Anche per quanto riguarda gli effetti nel lungo periodo, il docente di Ca’ Foscari invita a non sopravvalutare l’impatto. In questo caso si citano studi spagnoli, i quali hanno mostrato come l’effetto Expo (o altro grande evento) sia più evidente nei due anni prima che in quelli successivi. «Barcellona 1992 è stato un caso particolare – commenta -: la città aveva un potenziale turistico altissimo ma poca esposizione mediatica internazionale. Milano ha invece un’alta esposizione mediatica internazionale.
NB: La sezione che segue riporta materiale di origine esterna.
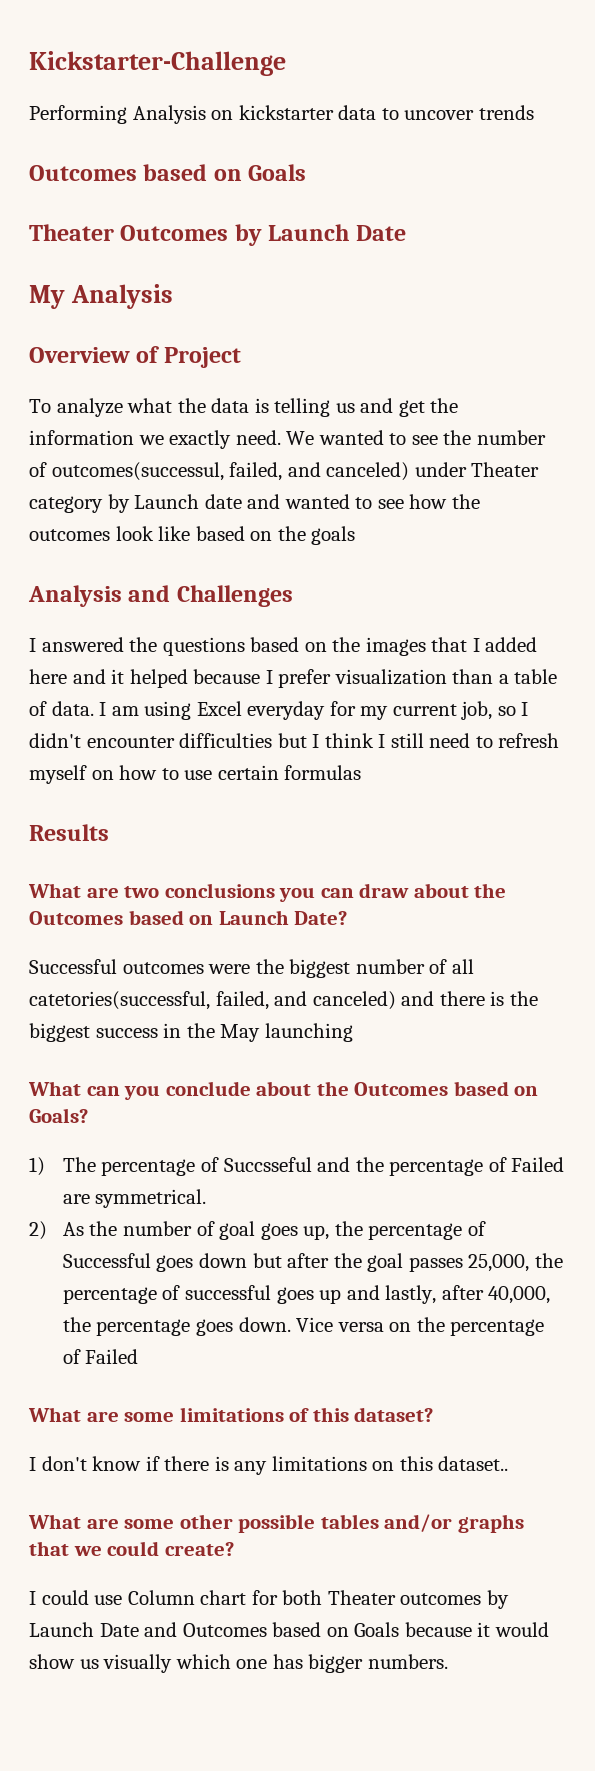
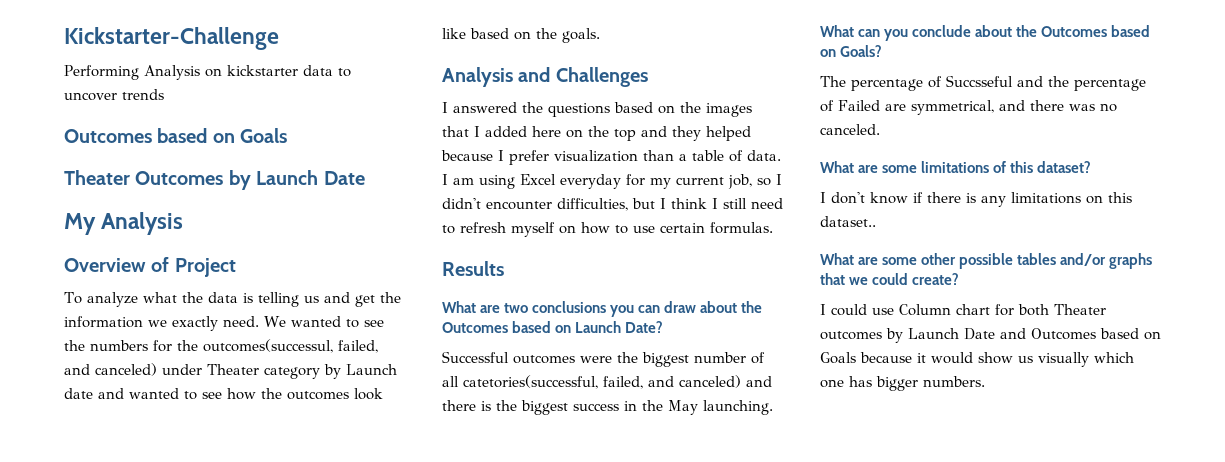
[476,430,546,445] [29,462,47,477] number of -> [90,340,198,352] numbers for the
[311,526,356,545] goals -> [562,28,600,43] goals.
[72,669,125,684] and it -> [566,126,701,141] on the top and they
[179,733,273,748] difficulties -> [557,198,628,211] difficulties,
[284,765,362,780] formulas -> [710,222,773,234] formulas.
[264,1023,353,1042] launching -> [703,400,773,415] launching.
[29,1157,45,1176] 1) -> (883, 51) none
[95,1189,207,1208] [29,1221,486,1240] [62,1253,563,1272] [62,1285,551,1304] [62,1317,545,1336] [62,1349,139,1364] symmetrical. // 2) As the number of goal goes up, the percentage of Successful goes down but after the goal passes 25,000, the percentage of successful goes up and lastly, after 40,000, the percentage goes down. Vice versa on the percentage of Failed -> [911,100,1117,115] [820,124,880,135] symmetrical, and there was no canceled.

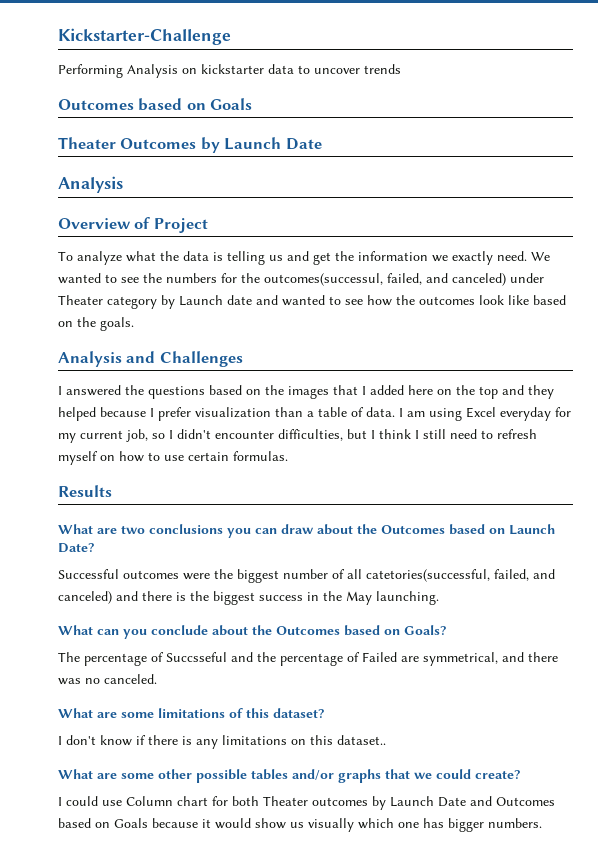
[64,213,96,235] My -> (322, 144) none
Gli effetti positivi forse non saranno così forti».
Un sondaggio ha rivelato che la maggior parte delle persone nel sito di Expo non sapevano indicare le sedi delle esposizioni precedenti, come Yeosu o Saragozza
C’è un altro argomento che Massiani usa, ancora una volta sulla base di un sondaggio presso Expo. È stato chiesto, semplicemente “quali Expo precedenti vi ricordate”?. «Pochissimi casi sono stati citati – racconta Massiani -. Se di Shanghai si ricordavano, la città coreana di Yeosu (del 2012, quindi un’Expo internazionale e non universale, ndr) o Saragozza (del 2012, anch’essa internazionale) non sono stati ricordati da quasi nessuno».
Reazioni all’anticipazione dello studio apparsa su Lavoce.info, spiega Massiani, non ci sono state in campo accademico. «Sono disposto a parlarne in un ambiente costruttivo – dice -. Sarei anche a mio agio con chi ha lavorato presso Expo. Dal punto di vista tecnico è un evento riuscito. È stato fatto al meglio che si poteva fare».